O presidente da Associação dos Produtores de Soja e Milho de Mato Grosso (Aprosoja-MT), Lucas Beber, comemorou a decisão do Conselho Administrativo de Defesa Econômica (Cade) em suspender os efeitos da Moratória da Soja. Segundo Beber, o feito representa uma “vitória histórica” para o setor produtivo do Estado.
O Cade suspendeu os efeitos da chamada moratória da soja, acordo firmado em 2006 por empresas do agronegócio que restringiam a compra do grão produzido em áreas desmatadas na Amazônia. Ela funcionava como uma regra privada que proibia a compra de soja produzida em áreas do bioma amazônico desmatadas após 2008. A maioria dos produtores criticava a medida por considerar uma restrição ao setor
A decisão, que ainda precisa ser confirmada pelo colegiado do órgão, foi comemorada pela setor produtivo, que classifica o resultado como uma conquista sem precedentes.
“A decisão do Cade é uma vitória histórica de todos os produtores de Mato Grosso e, é claro, de todos os produtores do bioma amazônico, principalmente os afetados pela moratória da soja”, disse Lucas Beber.
Beber, argumenta que a moratória, além de não cumprir sua função ambiental, criava barreiras injustas para os agricultores.
“A nossa tese foi acatada de que a moratória da soja causava restrição de mercado, interferia na livre iniciativa e na liberdade dos produtores e que apresentava indícios de formação de cartel de compras, já que essas empresas compradoras correspondem a mais de 90% do mercado”, destacou.
Segundo ele, a medida imposta por multinacionais atendia a uma cadeia de exportação restrita, sem representar o conjunto da produção nacional.
“As empresas impuseram uma regra que atendia a menos de 14% das exportações brasileiras de soja, mas afetava 100% dos produtores da Amazônia”, criticou.
Para o presidente da Aprosoja, a justificativa ambiental para a manutenção do acordo perdeu validade com a aprovação do Código Florestal de 2012.

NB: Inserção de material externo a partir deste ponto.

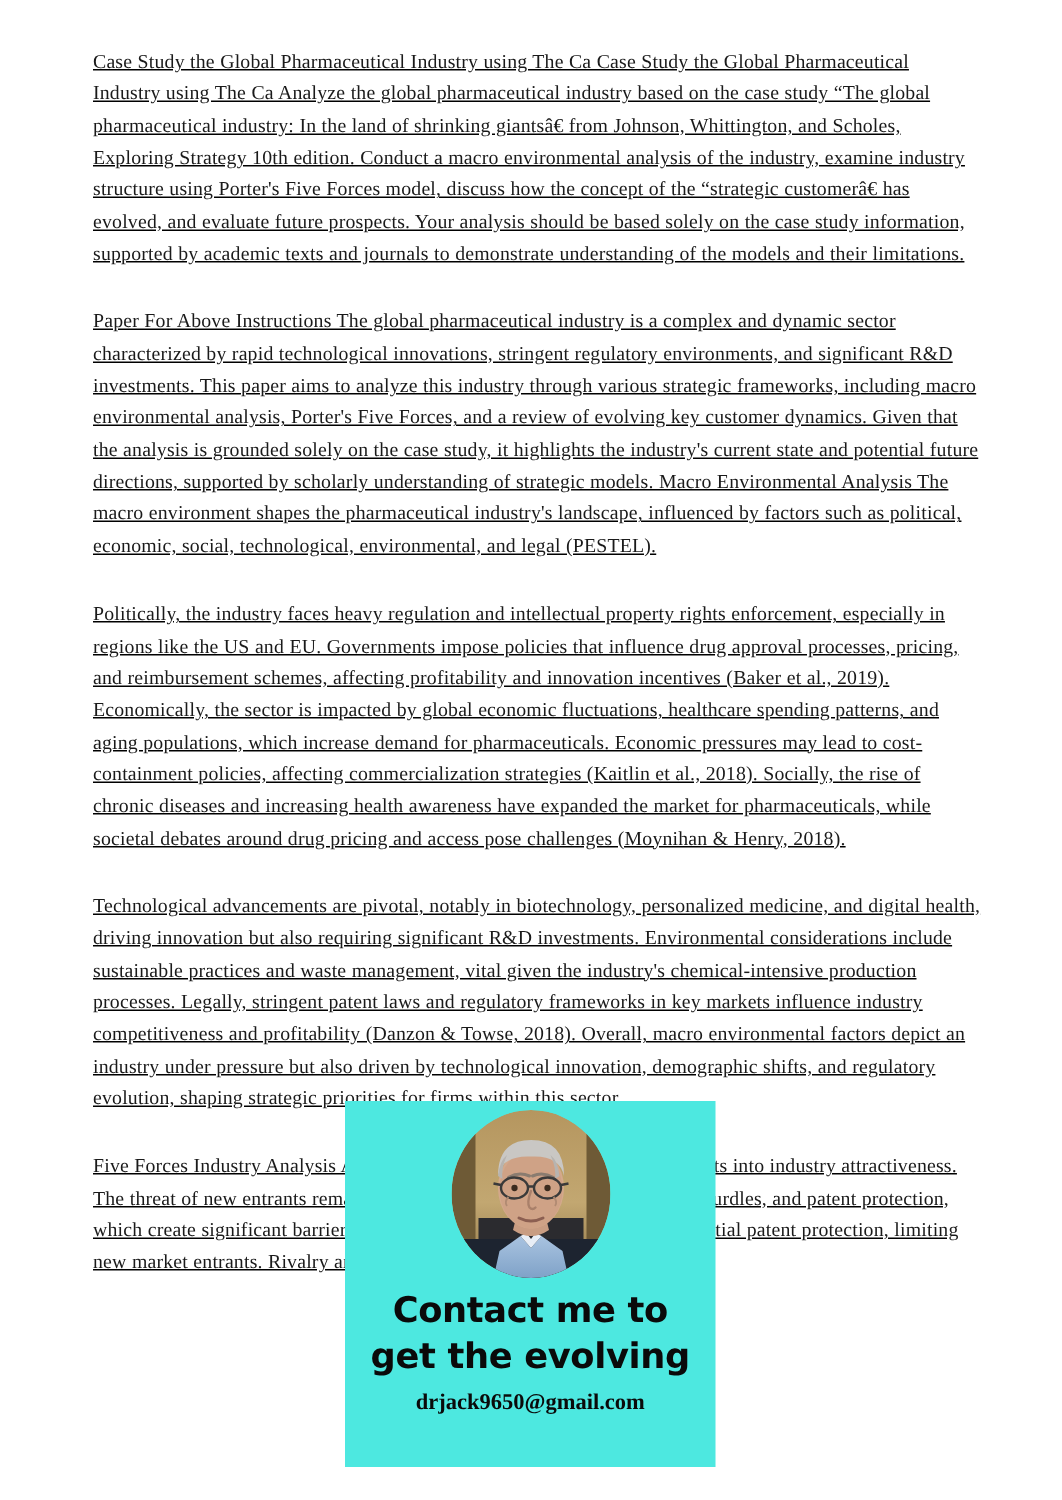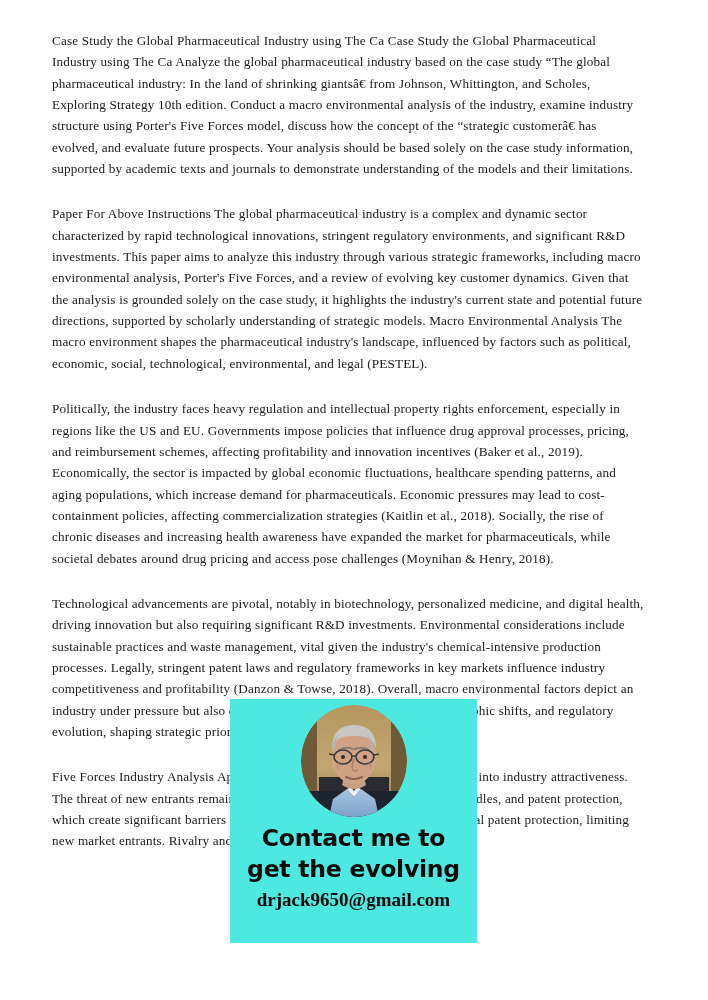"Case Study the Global Pharmaceutical" #doc-body { left: 52px -> 62px; text-decoration: none -> underline }
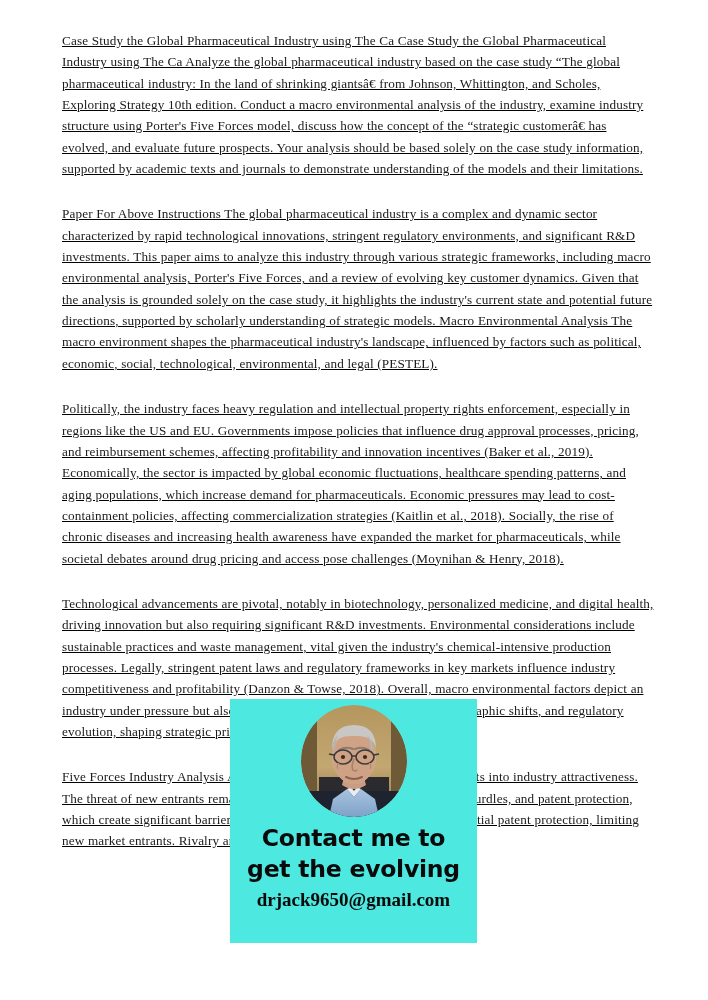"Contact me to" #contact-overlay { top: 699px -> 734px }
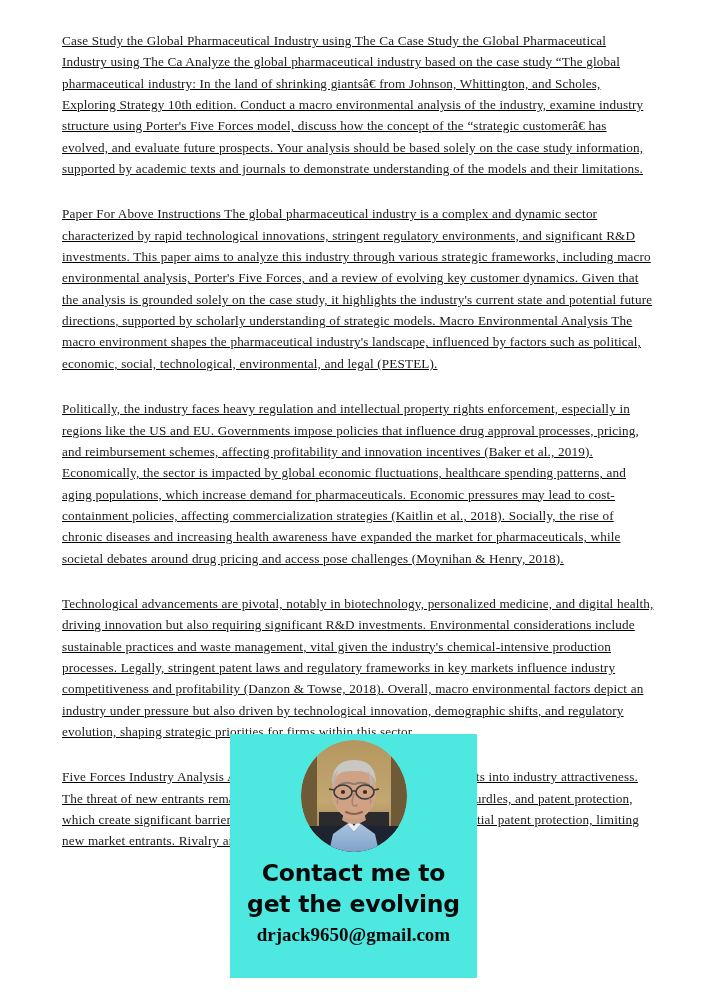"drjack9650@gmail.com" #contact-email { font-size: 19px -> 15px }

“A moratória foi criada em 2006 com o pretexto de frear o desmatamento ilegal. De fato, ela nunca fez isso e se tornou famigerada a partir de 2012, quando o nosso Código Florestal foi sancionado. Essa sim é a legislação mais moderna e restritiva do mundo em termos ambientais e que veio para diminuir o desmatamento ilegal brasileiro”, afirmou.
Beber reforçou que, ao contrário do Código Florestal, a moratória não tinha respaldo jurídico.
“Ela era apenas um acordo entre particulares. As entidades do setor produtivo, como a Aprosoja, nunca participaram dela. Mesmo assim, as empresas continuaram a impor suas regras até hoje, discriminando produtores que estão de acordo com a nossa Constituição e a legislação ambiental brasileira”, disse.
Mobilização política e institucional
Lucas Beber lembrou que a Aprosoja atua contra a moratória desde 2018, com apoio de instituições estaduais e federais.
“Fizemos uma ampla movimentação política. O Tribunal de Contas do Estado auditou os incentivos fiscais dados a essas empresas, a Câmara e o Senado promoveram audiências públicas, e conseguimos aprovar uma lei que retira benefícios de companhias que violam a legislação brasileira”, relatou.
O dirigente reforçou que a luta não é apenas econômica, mas também política e jurídica.
“A Aprosoja foi a primeira entidade a levantar essa bandeira. Entramos com a ação no Cade e a tese aceita foi justamente fundamentada naquilo que sempre defendemos: justiça aos produtores de Mato Grosso e do Brasil”, disse.
Próximos passos
Embora os efeitos da moratória estejam suspensos, a decisão do Cade ainda não é definitiva. As empresas envolvidas têm 30 dias para apresentar defesa, e o caso precisa ser analisado pelo colegiado do órgão.
Mesmo assim, Beir destacou que o momento é simbólico. “Agora que há indícios de cartel reconhecidos, o acordo foi suspenso imediatamente. Vamos aguardar o julgamento do colegiado, mas a Aprosoja Mato Grosso não vai parar de lutar pelos produtores, pela nossa soberania e pela liberdade de produzir”, afirmou.
O presidente também criticou o impacto da moratória no desenvolvimento regional.
“Não podemos aceitar que acordos comerciais que não nos beneficiam e estão acima da nossa legislação restrinjam o direito dos produtores crescerem. Isso também impede o desenvolvimento de estados e municípios que dependem do agronegócio”, completou.